Dr. Liam Lanigan’s paper on Paul Murray’s The Mark and the Void (2015) seems to point the way forward by reinserting not simply the history or experience of Ireland and Irish people, but the difficulty of mapping globalization itself. The connections to Moretti are rife and fruitful, drawing our attention beyond the non-space of the Irish International Financial Services Centre but to the non-space of fictional African countries and to the very real space of Wall Street. The expansion of the map of Irish Studies, like all maps, must be challenged for its overt ideology and the ideologies embedded within it. As Moretti writes, “[e]ach genre possesses its own space, then—and each space its own genre: defined by a spatial distribution—by a map.”[2] But the inverse, then, must surely also be true: by focusing on specific spaces do we remain blind to certain novels? And, what, then, do we do with a novel like The Mark and the Void, which, following Zola, is explicitly about the difficulty of writing about money? To what space do we confine it?

This same question emerges again in the context of early nineteenth-century Irish writing, as Maureen O’Connor demonstrated. Sydney Owenson’s The Missionary (1811) attempts to bridge not only disparate faith traditions, connecting Hinduism to a sort of humanist universalism, but also bridges spaces in a way that is remarkably characteristic of Owenson, which is to say political.
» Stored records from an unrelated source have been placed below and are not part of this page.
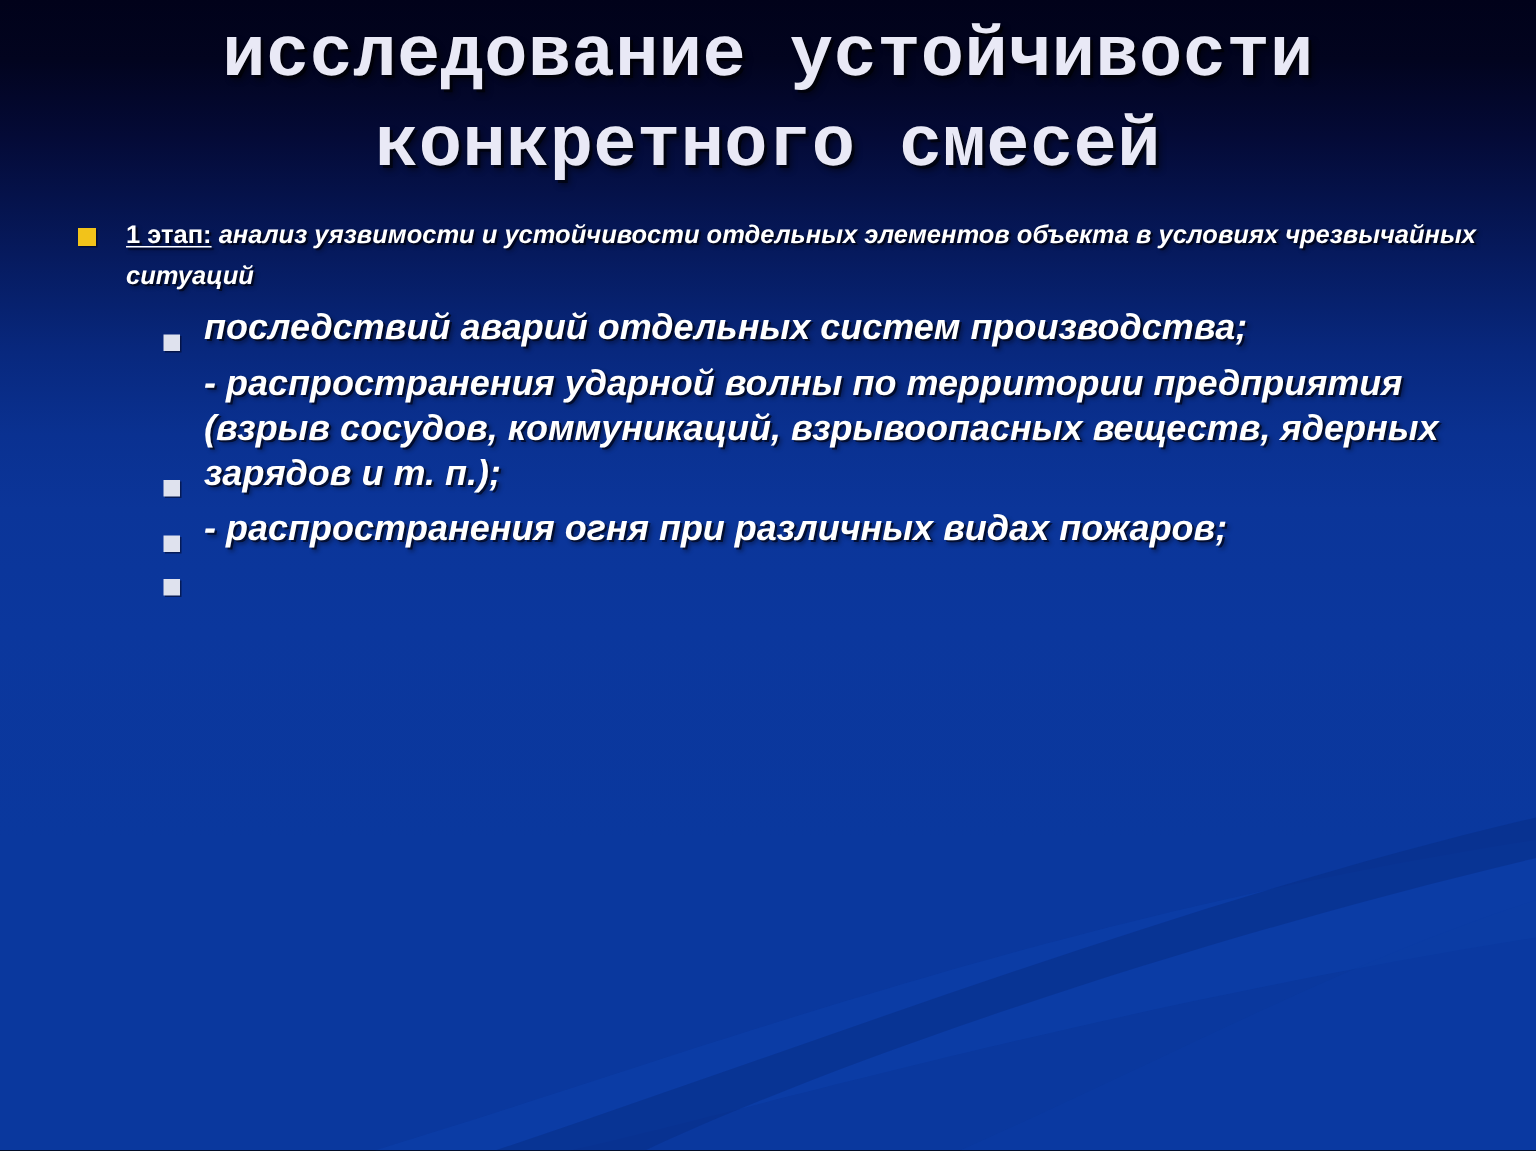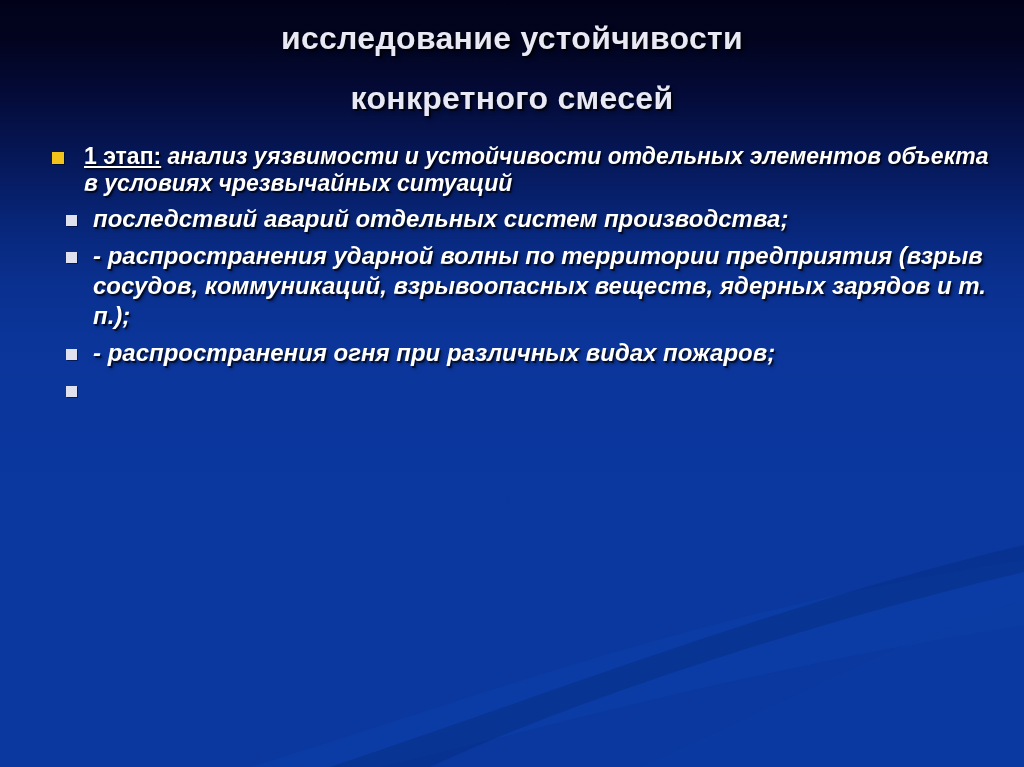"исследование устойчивости" .title-line { font-family: Liberation Sans, sans-serif -> Liberation Mono, monospace; font-size: 32px -> 48px }
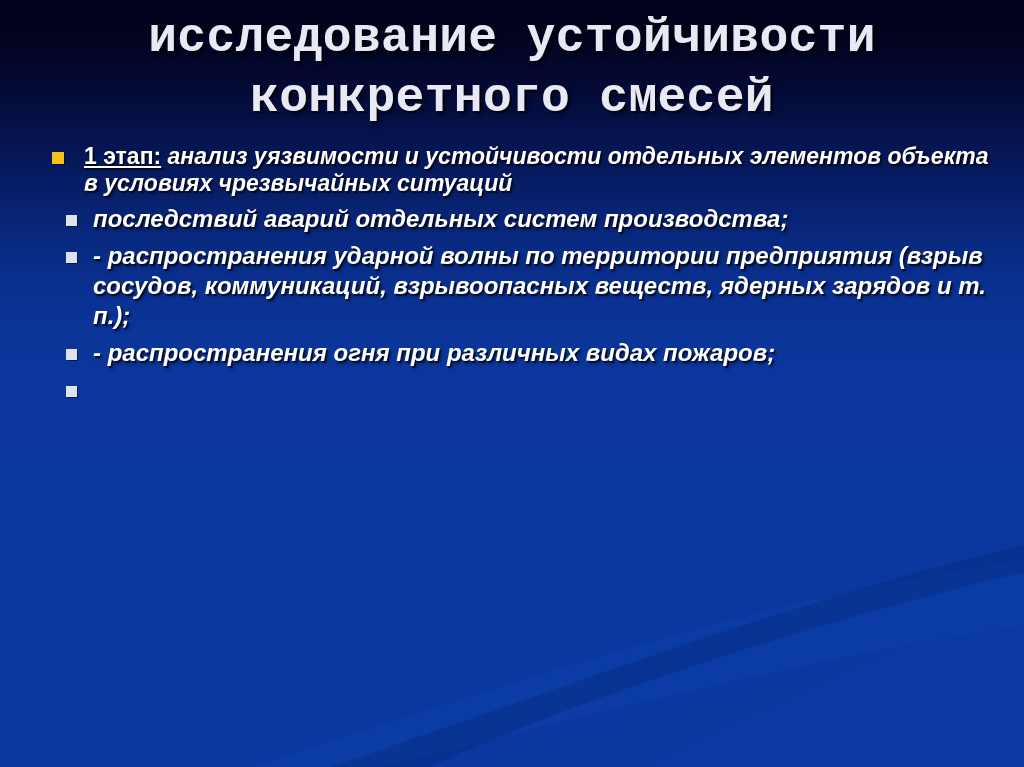"1 этап: анализ уязвимости и" .lvl1 .btext { font-size: 23px -> 17px }
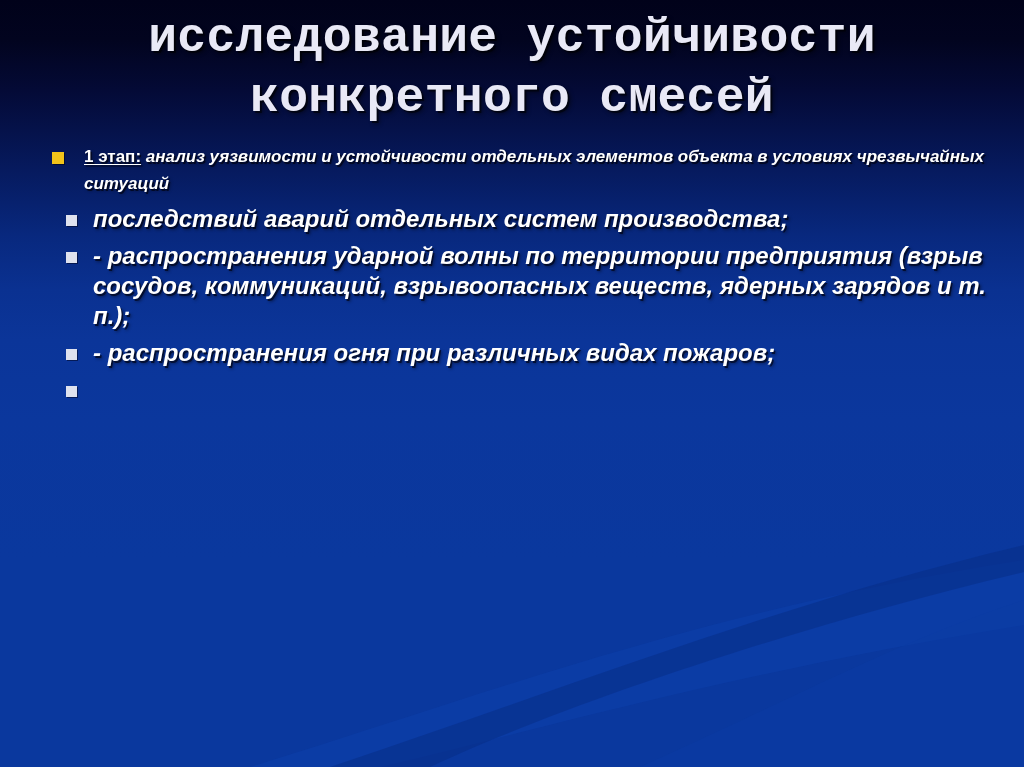"последствий аварий отдельных систем" .lvl2 { align-items: none -> flex-end; padding-left: 66px -> 109px }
Thus, the expansion of the map of the Irish novel and Irish Studies more generally is not exclusive to the post-2008 crash landscape; it can and should challenge us to re-think the geography of earlier centuries.

To some extent, Ian Campbell Ross issued a similar call in his 2011 article “Mapping Ireland in Early Fiction,” where he invokes Moretti before examining the geography of Vertue Rewarded (1693) and Sarah Butler’s Irish Tales (1716).[3]  But where better than a conference on the “Worlding of Irish Studies” to re-commit our field to that expansionary vision. The ACIS conference, and several specific panels, papers, and roundtables, renewed this conversation in an exciting manner. Carrying it forward, somewhere off the map and beyond the Pale, is the next step in truly Worlding Irish Studies.


[1] Franco Moretti, The Novel , Vol. I: History, Geography, and Culture (Princeton: Princeton University Press, 2007), x.

[2] Franco Moretti, The Atlas of the European Novel, 1800-1900 (London: Verso, 1999), 35.

[3] Ian Campbell Ross, “Mapping Ireland in Early Fiction,”  Irish University Review 41.1 (2011): 1-4.